By Conrad Saldanha, CFA
Despite recent market volatility during the latest election season, we think India’s equity market could hold attractive opportunities for long-term investors.
India just put on the globe’s largest democratic display: 642 million voters participated in the country’s June elections. The ruling Bharatiya Janata Party (BJP) party – led by two-time Prime Minister Narendra Modi – lost its outright majority, despite overly optimistic exit polls that initially drove India’s equity markets higher before quickly retreating in the wake of BJP’s lackluster performance.
So where do Indian equities go from here?
The Modi-led administration has said it aims to team up with two junior parties of the National Democratic Alliance (NDA). While we believe the new coalition government could maintain many of the BJP’s policies, we also expect plenty of concessions and appointments of key ministry positions along the way.
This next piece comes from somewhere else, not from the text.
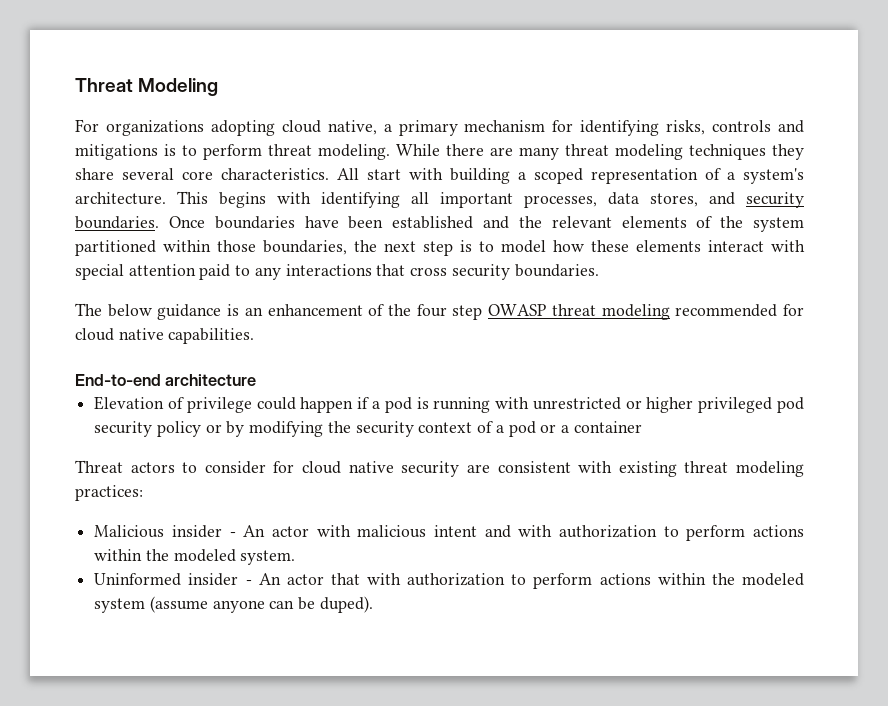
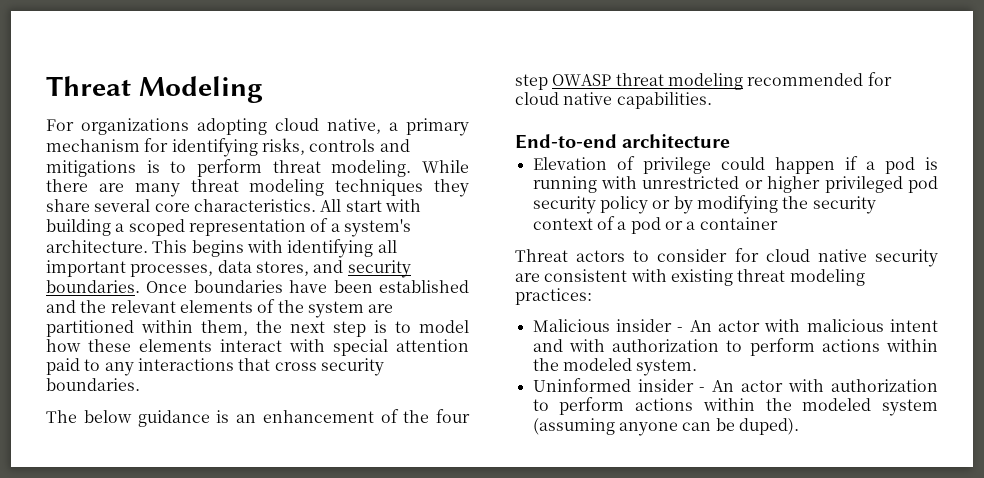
- Once boundaries have been established and the relevant elements of the system partitioned within those boundaries, the next step is to model how these elements interact with special attention paid to any interactions that cross security boundaries.
+ Once boundaries have been established and the relevant elements of the system are partitioned within them, the next step is to model how these elements interact with special attention paid to any interactions that cross security boundaries.
- Uninformed insider - An actor that with authorization to perform actions within the modeled system (assume anyone can be duped).
+ Uninformed insider - An actor with authorization to perform actions within the modeled system (assuming anyone can be duped).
From a policy perspective, the new government may have to balance its recent focus on infrastructure investment with efforts to boost disposable income at the lower end of the economic pyramid, where consumption has been slowing. And while recent fiscal discipline has helped support the historically weak Indian Rupee, past coalition governments have tended to demonstrate less restraint.
In our view, the market volatility surrounding the election has created attractive opportunities for active managers, especially among small-and- mid-cap companies caught up in headline-driven trading. Furthermore, we believe local retail investors – who have been net buyers over the last few years via systematic investment plans – should stay the course despite the tumult.
Stepping back, we believe India continues to benefit from various economic tailwinds. First, various projects now underway are poised to increase the government’s infrastructure allocation to $132 bn in fiscal 2025 – triple the figure just five years earlier1.
Second, major global consumer-electronics brands, including Apple (AAPL), have been widening their Indian manufacturing footprints2. Third, we believe digital financial reforms – such as real-time direct transfer payments and widespread banking access (now close to 100%) – could sustain mid-single-digit economic growth rates while unlocking new investible business models.
For these reasons and more, we think India’s equity market could offer attractive opportunities for long-term investors.
Specific areas of interest to us include contract manufacturing, health care services and vehicle financing; less appealing, in our view, are more commoditized sectors, especially those linked to either stressed consumer subsegments or to global IT services, where artificial intelligence (AI) and a developed-market slowdown could hamper future growth. And as always, we believe thoughtful security selection demands an abiding focus on strong cash flows and best-in-class corporate governance.